## Information
....

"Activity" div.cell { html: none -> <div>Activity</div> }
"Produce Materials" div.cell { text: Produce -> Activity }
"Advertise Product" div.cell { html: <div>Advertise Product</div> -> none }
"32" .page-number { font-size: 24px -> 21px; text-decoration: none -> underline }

....

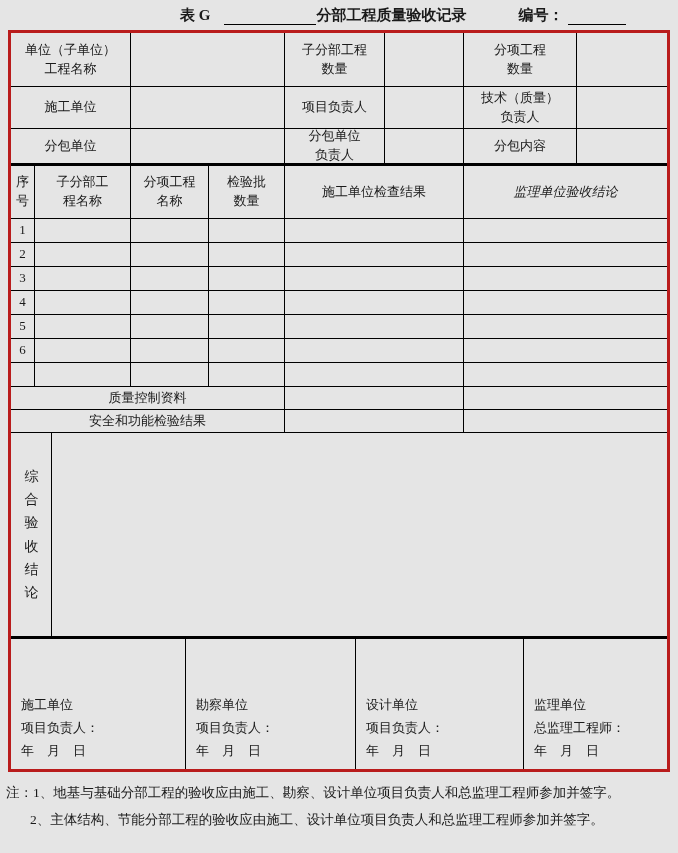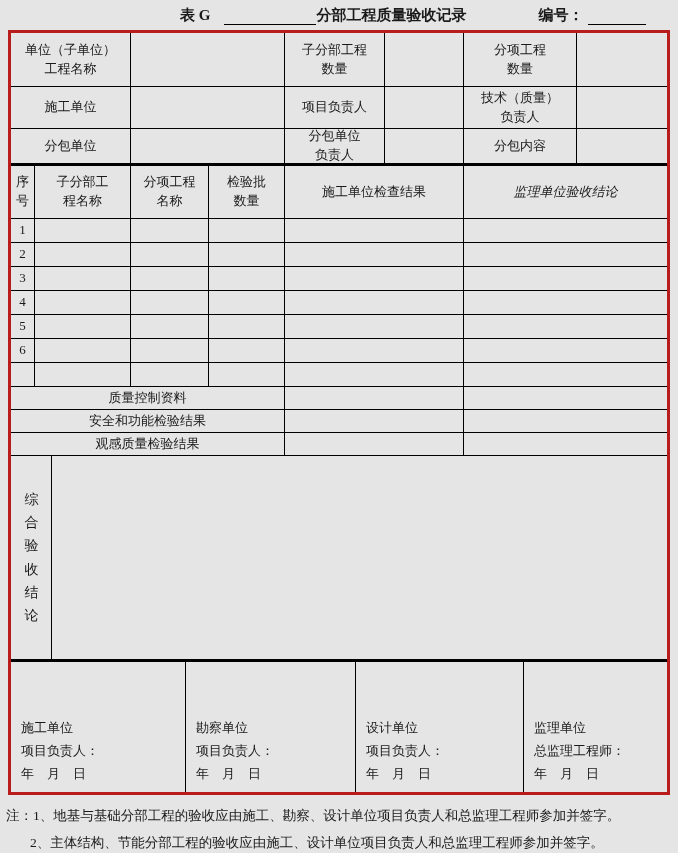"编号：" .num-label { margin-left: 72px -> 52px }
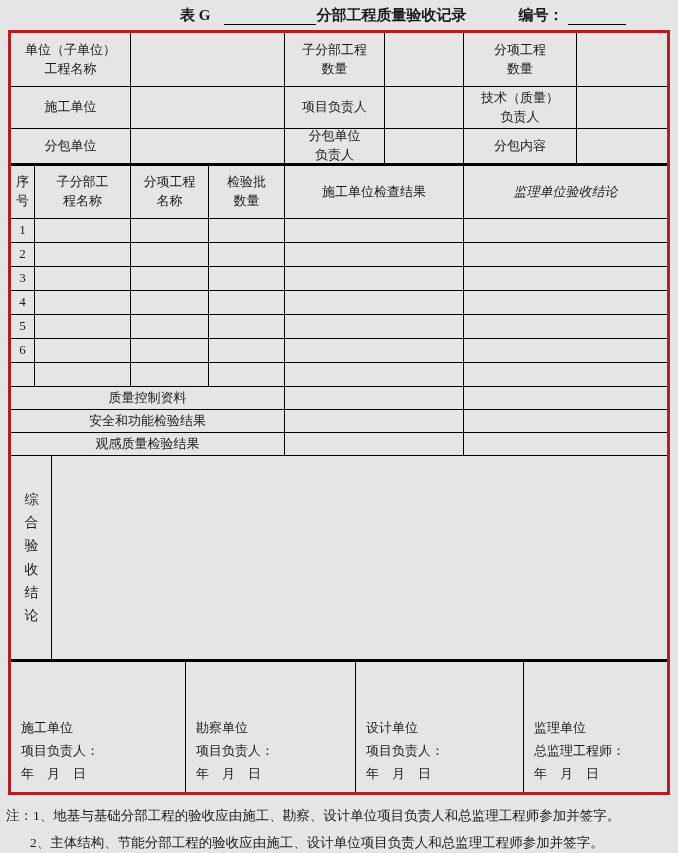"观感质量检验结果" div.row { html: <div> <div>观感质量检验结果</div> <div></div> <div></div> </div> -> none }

....

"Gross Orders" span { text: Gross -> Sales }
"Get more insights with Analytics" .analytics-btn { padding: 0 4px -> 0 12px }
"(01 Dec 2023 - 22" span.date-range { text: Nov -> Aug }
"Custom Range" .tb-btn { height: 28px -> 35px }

....

## Problem to work on
Beginning with the line holding "html: none ->" and ending with the line holding "font-size: 24px ->", write out the stretch of material above exactly; add no further lines.

## Solution to the problem
"Activity" div.cell { html: none -> <div>Activity</div> }
"Produce Materials" div.cell { text: Produce -> Activity }
"Advertise Product" div.cell { html: <div>Advertise Product</div> -> none }
"32" .page-number { font-size: 24px -> 21px; text-decoration: none -> underline }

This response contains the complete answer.